___ Data provided
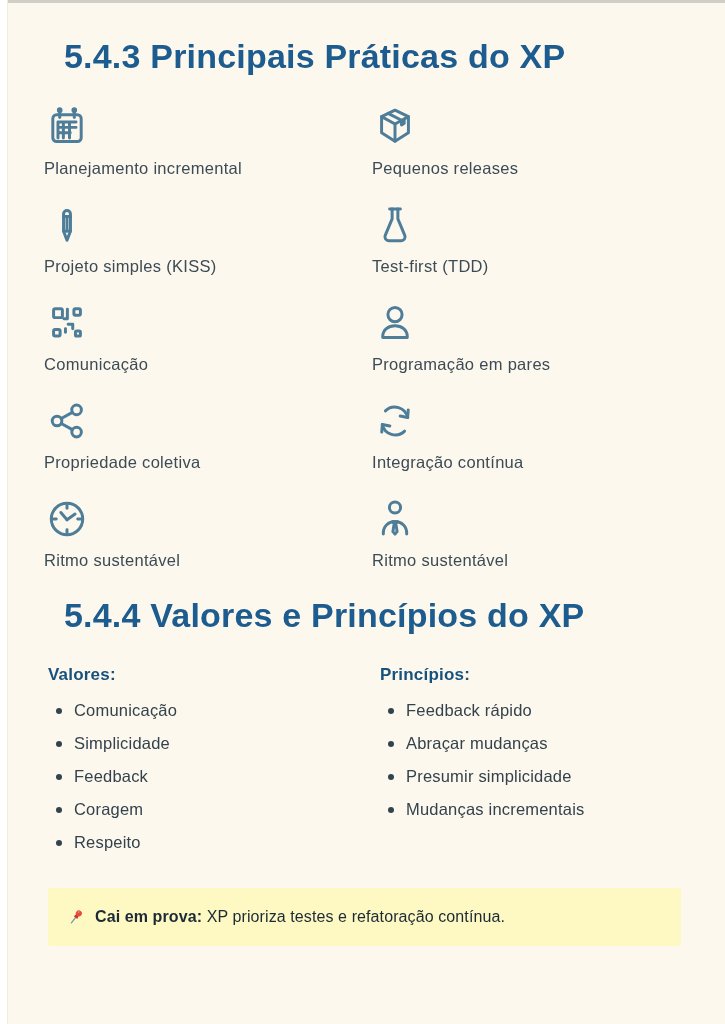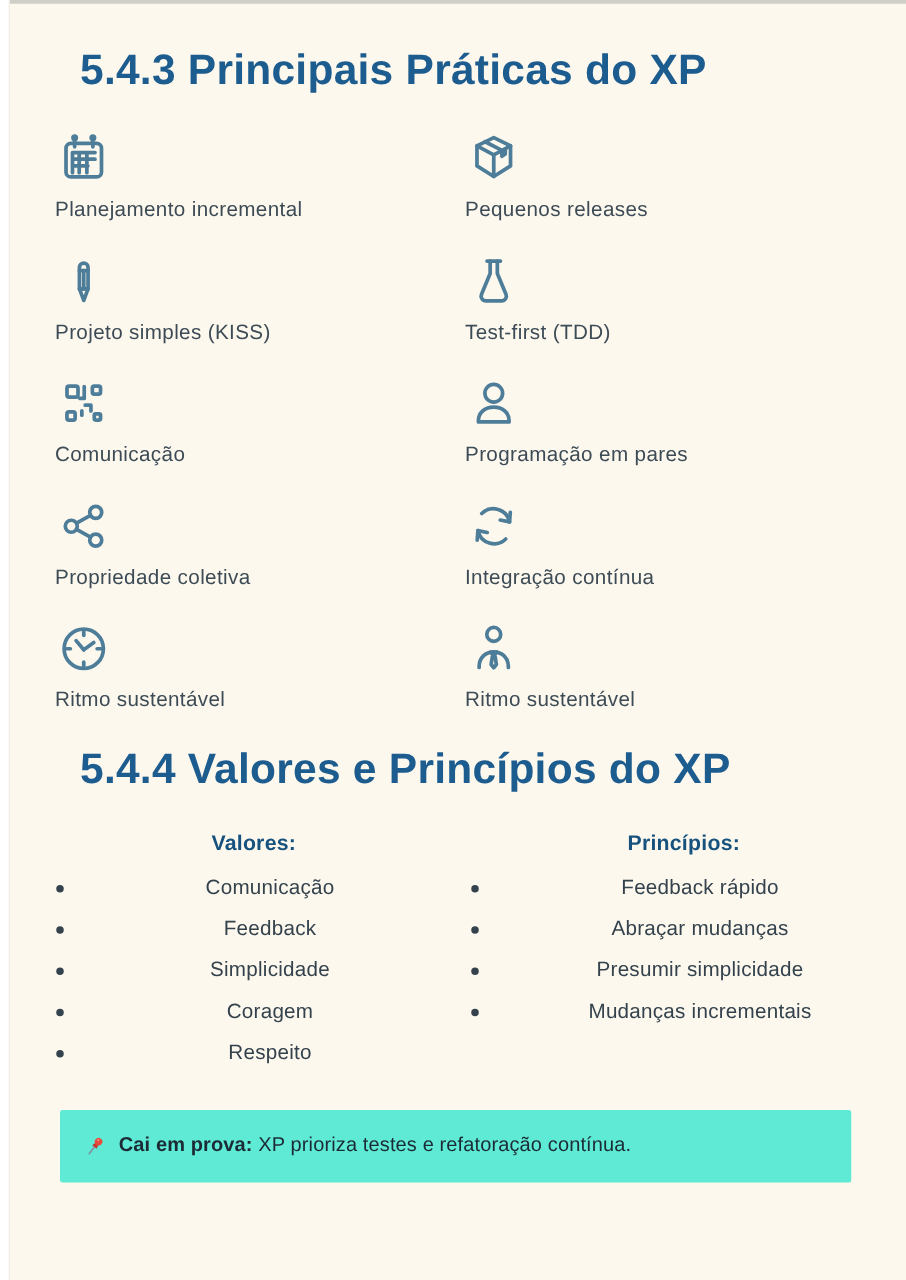--- a/index.html
+++ b/index.html
@@ -33,8 +33,7 @@
   .values-title{margin-top:14px;}
   .vp-columns{
     display:grid;grid-template-columns:332px 1fr;
-    margin:30px 0 0 37px;
-    text-align:center;
+    margin:30px 0 0 48px;
   }
   .vp-heading{color:#17527e;font-weight:700;font-size:17px;letter-spacing:.2px;}
   .vp-list{margin:16px 0 0;padding:0 0 0 26px;list-style:none;}

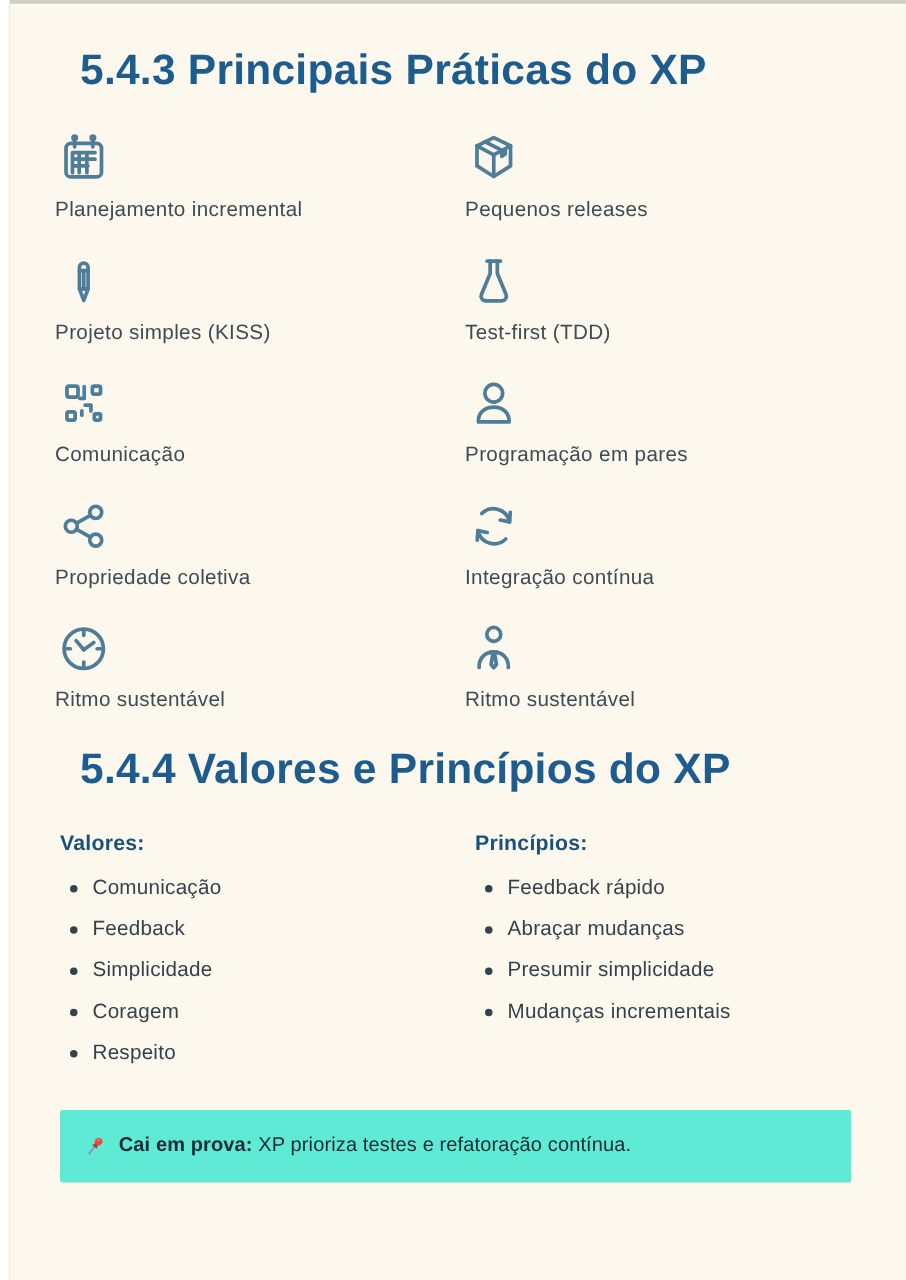--- a/index.html
+++ b/index.html
@@ -200,8 +200,8 @@
       <div class="vp-heading">Valores:</div>
       <ul class="vp-list">
         <li>Comunicação</li>
+        <li>Simplicidade</li>
         <li>Feedback</li>
-        <li>Simplicidade</li>
         <li>Coragem</li>
         <li>Respeito</li>
       </ul>

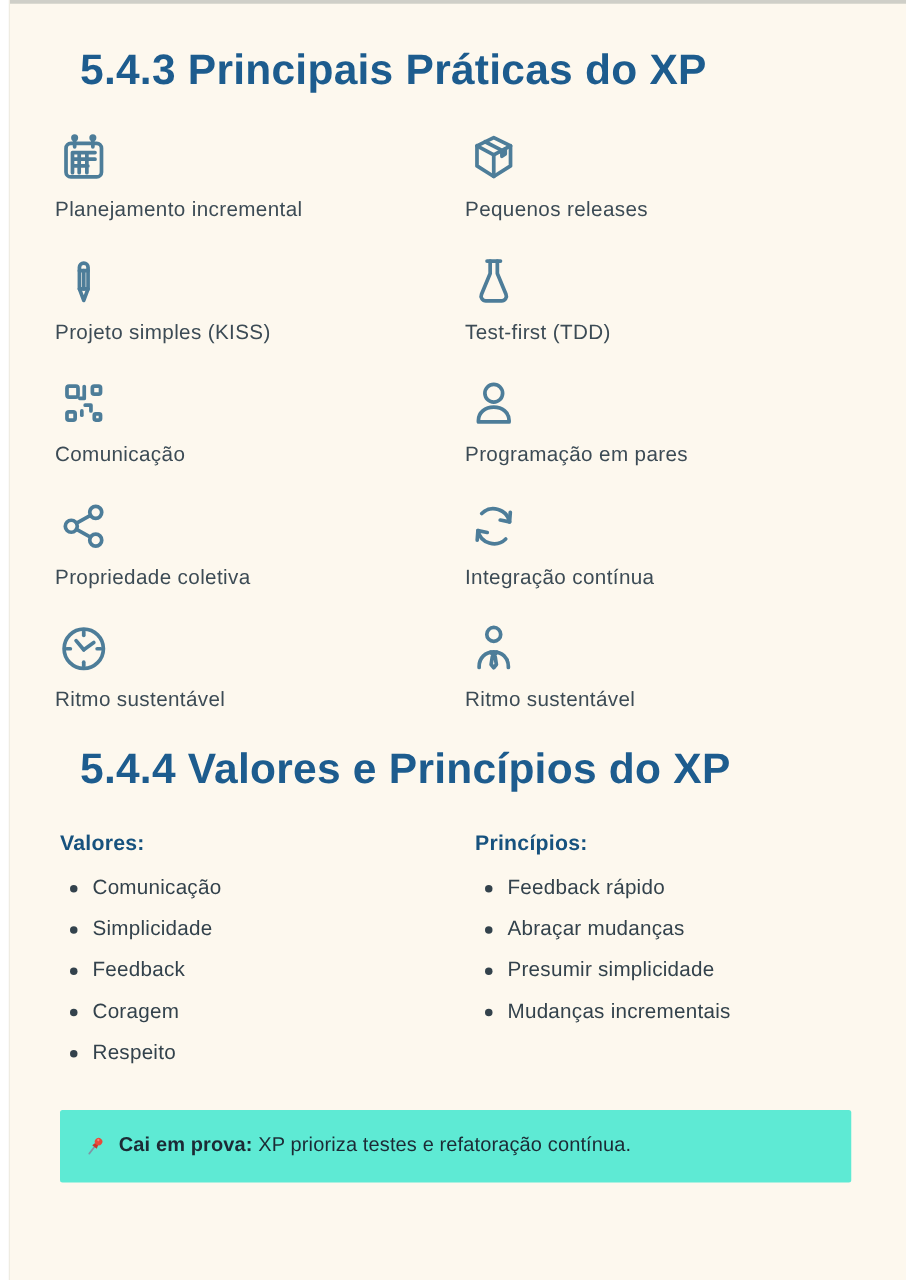--- a/index.html
+++ b/index.html
@@ -45,7 +45,7 @@
   }
   .callout{
     margin:22px 44px 0 48px;
-    background:#5eead4;border-radius:2px;
+    background:#fef9c3;border-radius:2px;
     padding:19px 18px;
     display:flex;align-items:center;gap:9px;
     font-size:16px;color:#1c2a35;letter-spacing:.1px;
______
**What you will do**.
Only the text of the entries belongs in the answer, copied exactly; the pictures stay out.

**Solution to this problem**.
--- a/index.html
+++ b/index.html
@@ -33,8 +33,7 @@
   .values-title{margin-top:14px;}
   .vp-columns{
     display:grid;grid-template-columns:332px 1fr;
-    margin:30px 0 0 37px;
-    text-align:center;
+    margin:30px 0 0 48px;
   }
   .vp-heading{color:#17527e;font-weight:700;font-size:17px;letter-spacing:.2px;}
   .vp-list{margin:16px 0 0;padding:0 0 0 26px;list-style:none;}

--- a/index.html
+++ b/index.html
@@ -200,8 +200,8 @@
       <div class="vp-heading">Valores:</div>
       <ul class="vp-list">
         <li>Comunicação</li>
+        <li>Simplicidade</li>
         <li>Feedback</li>
-        <li>Simplicidade</li>
         <li>Coragem</li>
         <li>Respeito</li>
       </ul>

--- a/index.html
+++ b/index.html
@@ -45,7 +45,7 @@
   }
   .callout{
     margin:22px 44px 0 48px;
-    background:#5eead4;border-radius:2px;
+    background:#fef9c3;border-radius:2px;
     padding:19px 18px;
     display:flex;align-items:center;gap:9px;
     font-size:16px;color:#1c2a35;letter-spacing:.1px;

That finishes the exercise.